- **Problem to solve**
Look in the material below for the line holding "- Чек-лист регистрации в Wattpad (Веб-версия): Посмотреть". Set it down exactly, with each later line up to and including the line holding "- Чек-лист: Проверка функциональности комментирования".

━━━━━ Information given

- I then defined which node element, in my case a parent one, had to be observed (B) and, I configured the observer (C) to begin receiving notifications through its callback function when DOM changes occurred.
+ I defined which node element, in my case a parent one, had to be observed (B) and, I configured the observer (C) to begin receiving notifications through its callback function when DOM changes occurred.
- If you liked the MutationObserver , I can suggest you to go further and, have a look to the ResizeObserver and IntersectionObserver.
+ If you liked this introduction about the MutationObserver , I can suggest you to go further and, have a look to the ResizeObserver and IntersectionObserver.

━━━━━━━━━━
━━━━━ Information given

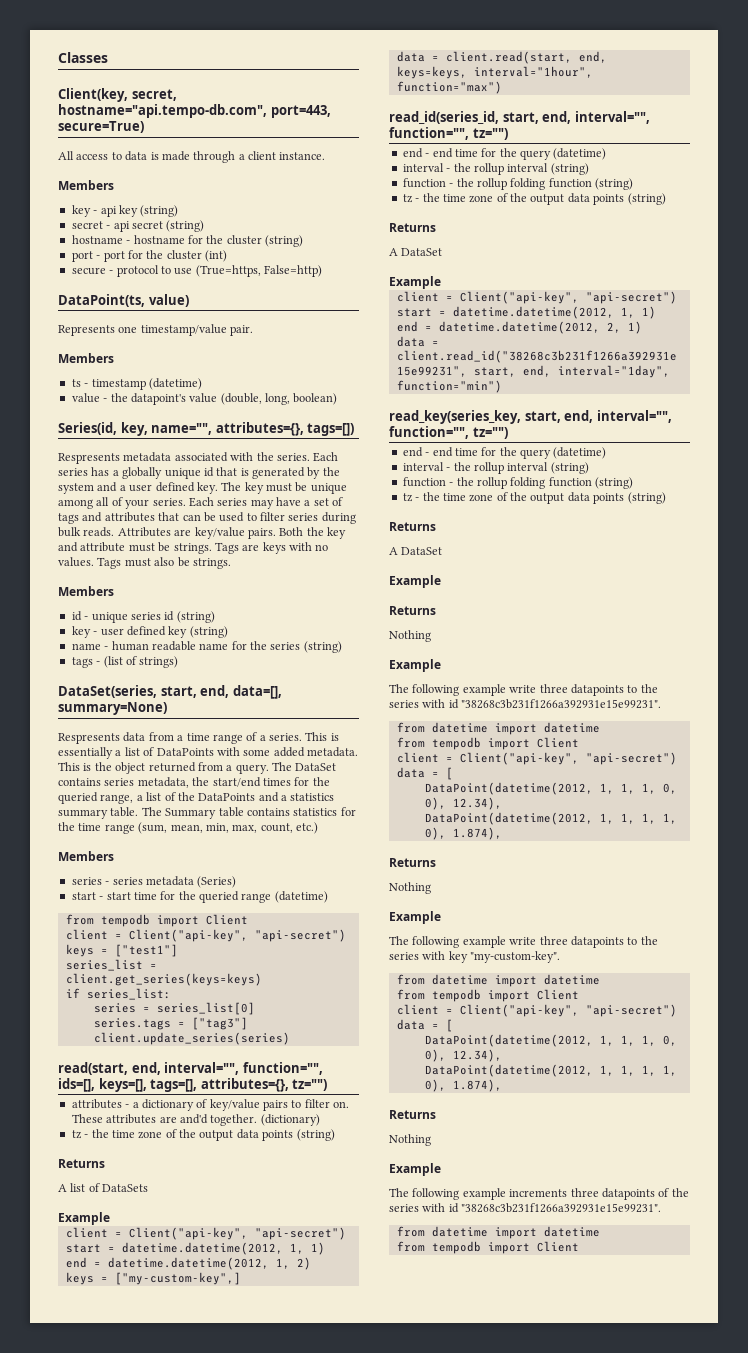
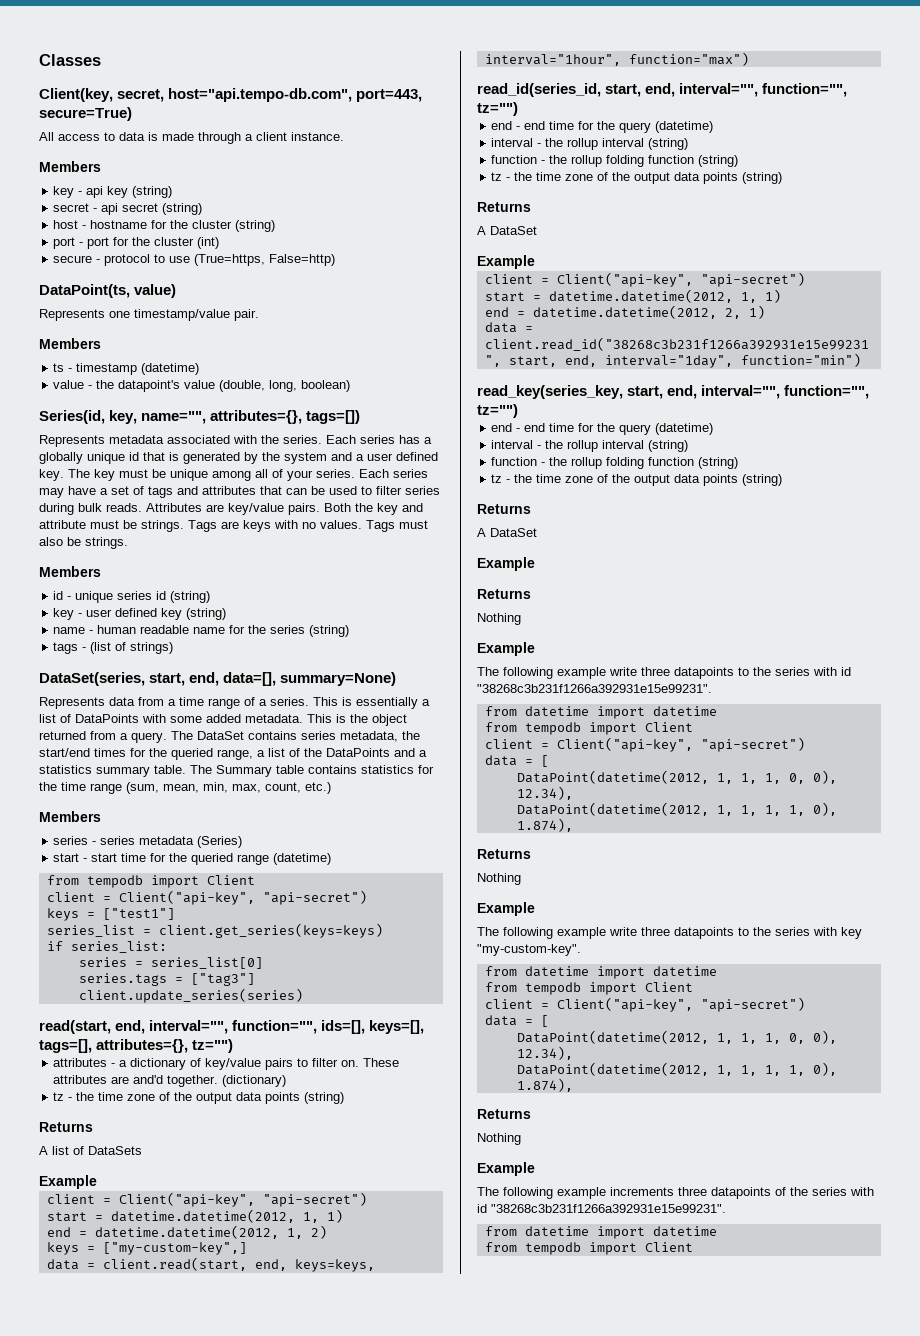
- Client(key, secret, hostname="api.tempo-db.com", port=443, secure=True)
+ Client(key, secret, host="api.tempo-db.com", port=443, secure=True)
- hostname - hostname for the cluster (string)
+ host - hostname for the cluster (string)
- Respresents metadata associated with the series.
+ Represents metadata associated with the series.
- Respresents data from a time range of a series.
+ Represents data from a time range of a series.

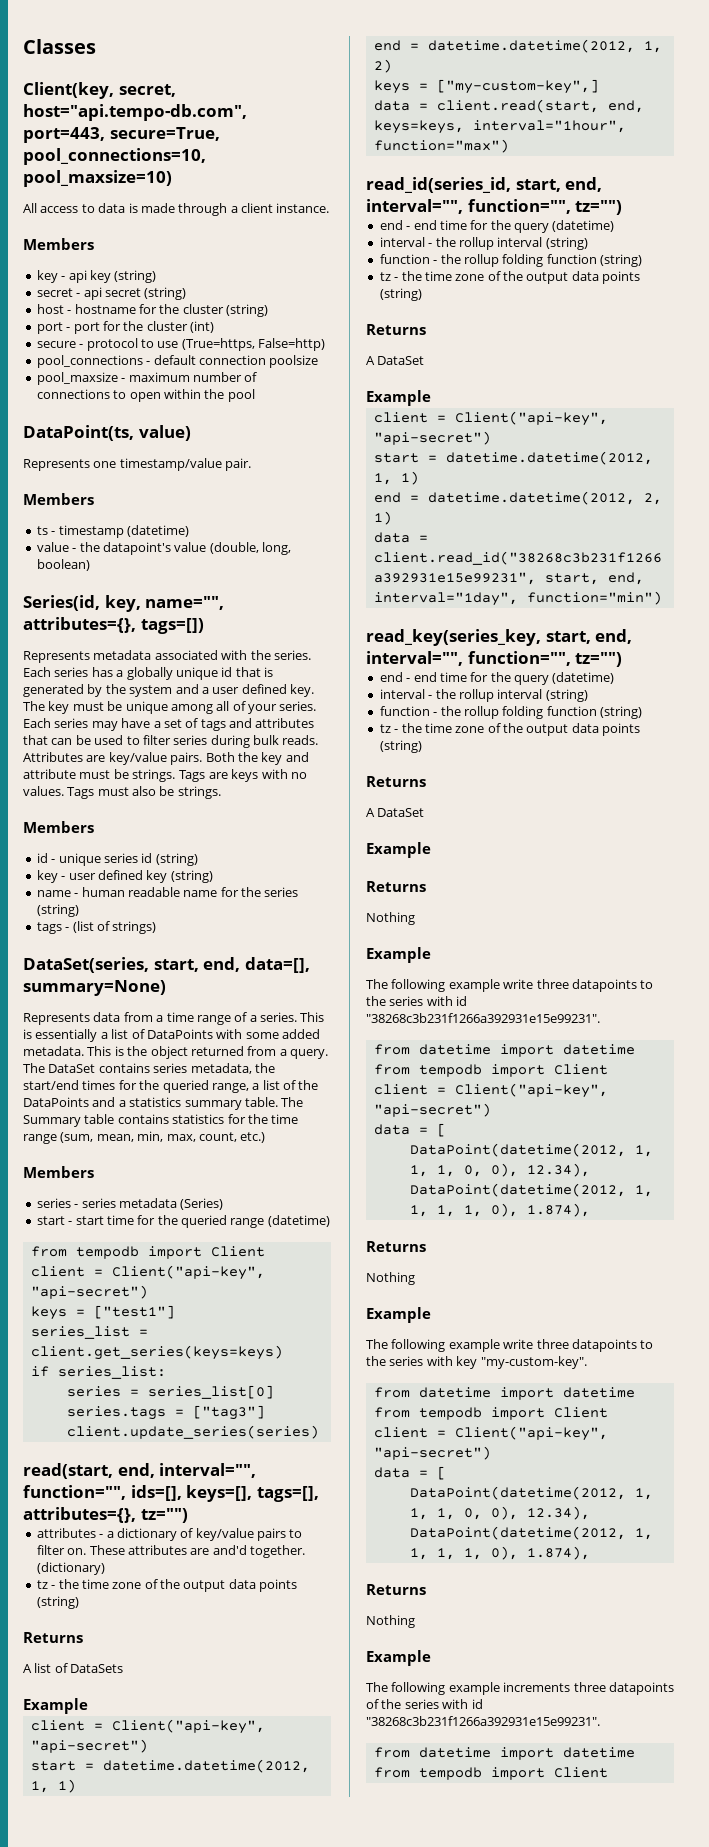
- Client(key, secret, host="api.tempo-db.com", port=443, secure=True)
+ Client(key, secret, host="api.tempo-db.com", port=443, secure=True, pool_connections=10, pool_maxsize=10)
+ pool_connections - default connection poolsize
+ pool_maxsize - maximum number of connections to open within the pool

━━━━━━━━━━
━━━━━ Information given

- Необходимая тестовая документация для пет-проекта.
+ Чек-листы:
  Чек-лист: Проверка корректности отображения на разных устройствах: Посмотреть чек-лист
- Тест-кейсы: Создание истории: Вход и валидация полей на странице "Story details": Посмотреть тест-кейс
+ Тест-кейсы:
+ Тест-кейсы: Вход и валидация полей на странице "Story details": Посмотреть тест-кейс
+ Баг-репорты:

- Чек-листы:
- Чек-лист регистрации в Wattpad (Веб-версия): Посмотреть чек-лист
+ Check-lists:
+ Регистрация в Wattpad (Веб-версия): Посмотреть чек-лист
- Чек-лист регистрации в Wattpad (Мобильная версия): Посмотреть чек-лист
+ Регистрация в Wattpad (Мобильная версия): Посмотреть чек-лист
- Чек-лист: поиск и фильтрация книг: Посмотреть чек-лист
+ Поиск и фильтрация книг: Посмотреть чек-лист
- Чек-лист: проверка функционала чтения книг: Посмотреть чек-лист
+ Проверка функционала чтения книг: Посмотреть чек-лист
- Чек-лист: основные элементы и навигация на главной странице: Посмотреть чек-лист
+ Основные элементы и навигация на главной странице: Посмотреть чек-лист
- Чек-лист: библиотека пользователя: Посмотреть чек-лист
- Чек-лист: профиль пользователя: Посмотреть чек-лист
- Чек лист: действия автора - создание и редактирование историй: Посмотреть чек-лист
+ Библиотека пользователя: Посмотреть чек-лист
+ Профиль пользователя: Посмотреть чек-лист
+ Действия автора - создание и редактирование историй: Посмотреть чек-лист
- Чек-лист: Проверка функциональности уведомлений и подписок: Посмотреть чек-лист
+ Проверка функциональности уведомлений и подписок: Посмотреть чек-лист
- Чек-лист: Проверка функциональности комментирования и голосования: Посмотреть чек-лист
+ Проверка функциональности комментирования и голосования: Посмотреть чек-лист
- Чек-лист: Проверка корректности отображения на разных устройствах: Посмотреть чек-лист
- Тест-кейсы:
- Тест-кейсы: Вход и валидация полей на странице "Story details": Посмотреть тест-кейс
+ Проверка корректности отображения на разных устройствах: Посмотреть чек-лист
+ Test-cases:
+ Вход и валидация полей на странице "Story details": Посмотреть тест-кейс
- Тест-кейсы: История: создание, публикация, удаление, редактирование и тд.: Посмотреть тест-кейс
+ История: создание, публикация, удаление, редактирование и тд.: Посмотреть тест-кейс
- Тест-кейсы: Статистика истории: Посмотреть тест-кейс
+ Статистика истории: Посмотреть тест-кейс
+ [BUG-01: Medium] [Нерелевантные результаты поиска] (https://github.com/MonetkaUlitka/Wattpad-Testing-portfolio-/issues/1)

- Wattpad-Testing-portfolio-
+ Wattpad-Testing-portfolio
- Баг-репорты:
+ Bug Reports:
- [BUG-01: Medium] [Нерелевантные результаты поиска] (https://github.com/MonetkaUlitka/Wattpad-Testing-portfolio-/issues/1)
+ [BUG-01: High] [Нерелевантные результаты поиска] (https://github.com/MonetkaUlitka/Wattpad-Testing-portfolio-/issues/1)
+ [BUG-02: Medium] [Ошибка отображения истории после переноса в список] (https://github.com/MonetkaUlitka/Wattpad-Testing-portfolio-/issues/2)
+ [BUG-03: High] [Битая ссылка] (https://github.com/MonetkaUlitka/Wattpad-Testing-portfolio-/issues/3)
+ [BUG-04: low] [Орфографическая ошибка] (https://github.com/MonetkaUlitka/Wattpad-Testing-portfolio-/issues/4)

━━━━━━━━━━

- **Answer space**
- Чек-лист регистрации в Wattpad (Веб-версия): Посмотреть чек-лист
+ Check-lists:
+ Регистрация в Wattpad (Веб-версия): Посмотреть чек-лист
- Чек-лист регистрации в Wattpad (Мобильная версия): Посмотреть чек-лист
+ Регистрация в Wattpad (Мобильная версия): Посмотреть чек-лист
- Чек-лист: поиск и фильтрация книг: Посмотреть чек-лист
+ Поиск и фильтрация книг: Посмотреть чек-лист
- Чек-лист: проверка функционала чтения книг: Посмотреть чек-лист
+ Проверка функционала чтения книг: Посмотреть чек-лист
- Чек-лист: основные элементы и навигация на главной странице: Посмотреть чек-лист
+ Основные элементы и навигация на главной странице: Посмотреть чек-лист
- Чек-лист: библиотека пользователя: Посмотреть чек-лист
- Чек-лист: профиль пользователя: Посмотреть чек-лист
- Чек лист: действия автора - создание и редактирование историй: Посмотреть чек-лист
+ Библиотека пользователя: Посмотреть чек-лист
+ Профиль пользователя: Посмотреть чек-лист
+ Действия автора - создание и редактирование историй: Посмотреть чек-лист
- Чек-лист: Проверка функциональности уведомлений и подписок: Посмотреть чек-лист
+ Проверка функциональности уведомлений и подписок: Посмотреть чек-лист
- Чек-лист: Проверка функциональности комментирования и голосования: Посмотреть чек-лист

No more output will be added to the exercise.